Merasa jengah terhadap drama keluarga yang terjadi di hadapannya, Arbhy menghela napas panjang. Ia kemudian berdiri dari duduknya, merapihkan penampilannya, hendak pergi dari sana. "Selesaikan terlebih dahulu kesalahpahaman antara kalian," ujarnya. Melangkah ke arah Humairah, ia mencium pucuk kepala adiknya.

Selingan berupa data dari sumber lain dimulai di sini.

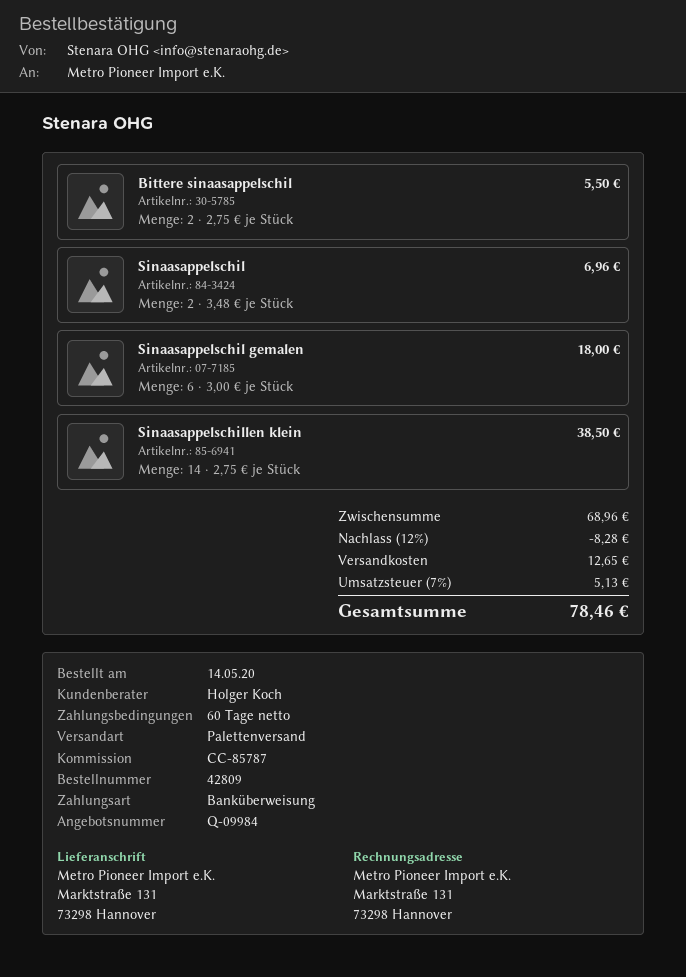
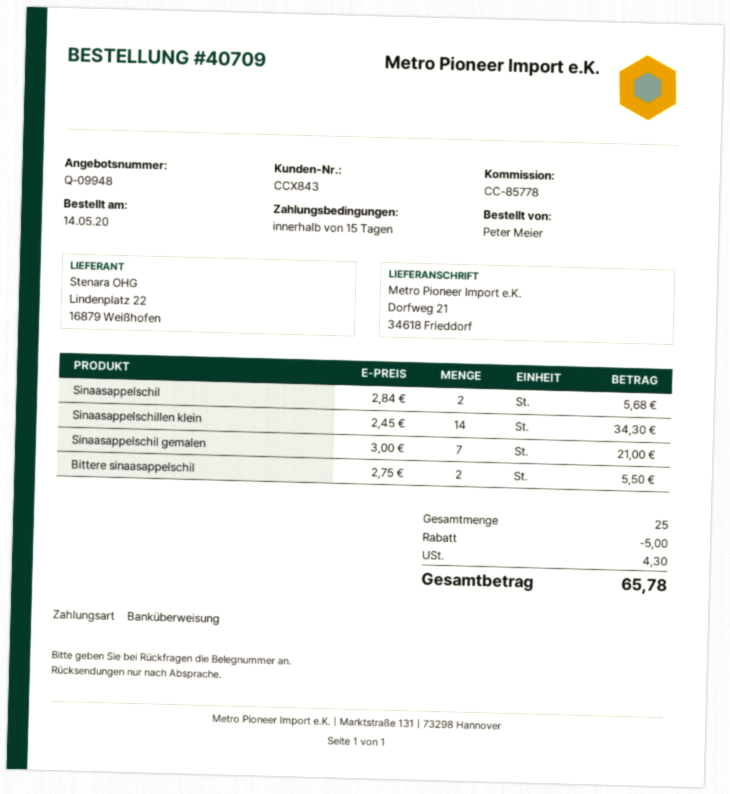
quote number: Q-09984 -> Q-09948
order number: 42809 -> 40709
payment terms: 60 days -> 15 days
reference: CC-85787 -> CC-85778
ship to: Marktstraße 131, 73298 Hannover -> Dorfweg 21, 34618 Frieddorf
Sinaasappelschil: 2 x 3.48 = 6.96 -> 2 x 2.84 = 5.68
Sinaasappelschil gemalen: 6 x 3.00 = 18.00 -> 7 x 3.00 = 21.00
Sinaasappelschillen klein: 14 x 2.75 = 38.50 -> 14 x 2.45 = 34.30
discount: 8.28 -> 5.00
shipping: 12.65 -> none
tax: 5.13 -> 4.30
total: 78.46 -> 65.78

"Jelaskan perlahan, jangan gunakan kekerasan," peringatnya pada Arbhy. "Jujur saja, aku ingin sekali memukulimu, hanya saja mengingat perkataan Qalbi, aku berubah pikiran," ujarnya datar. "Aku jengah menunggu terselesainya masalah kalian. Jadi kesalahpahamanmu denganku biar kuminta Qalbi yang menjelaskan," jelasnya.

Menepuk bahu Arbhy, memberi tatapan penuh ancaman, ia kemudian meninggalkan keduanya.

***

Malam ini, tiga keluarga berkumpul, semata-mata untuk tujuan mempererat tali silaturahim. Tepat di rumah keluarga Ahmad, baik keluarga Al-Farabi mau pun keluarga Akbar telah duduk bersama dalam satu meja.

"Haduh, maaf yah. Anak saya telat datang seperti biasa," ujar Akbar merasa tidak enak sebab Qalbi yang tidak kunjung hadir. "Gak apa-apa, santai aja. Bagi seorang Dokter sepertinya, sudah sewajarnya mengutamakan keselamatan pasien," ucap Ahmad—tidak mempermasalahkan.

Meski begitu, tercetak jelas raut khawatir dari mimik wajah seorang Qabil. Tidak elak, baik Humairah mau pun Arbhy menampilkan raut wajah yang sama. "Assalamualaikum. Maaf, Qalbi telat datang."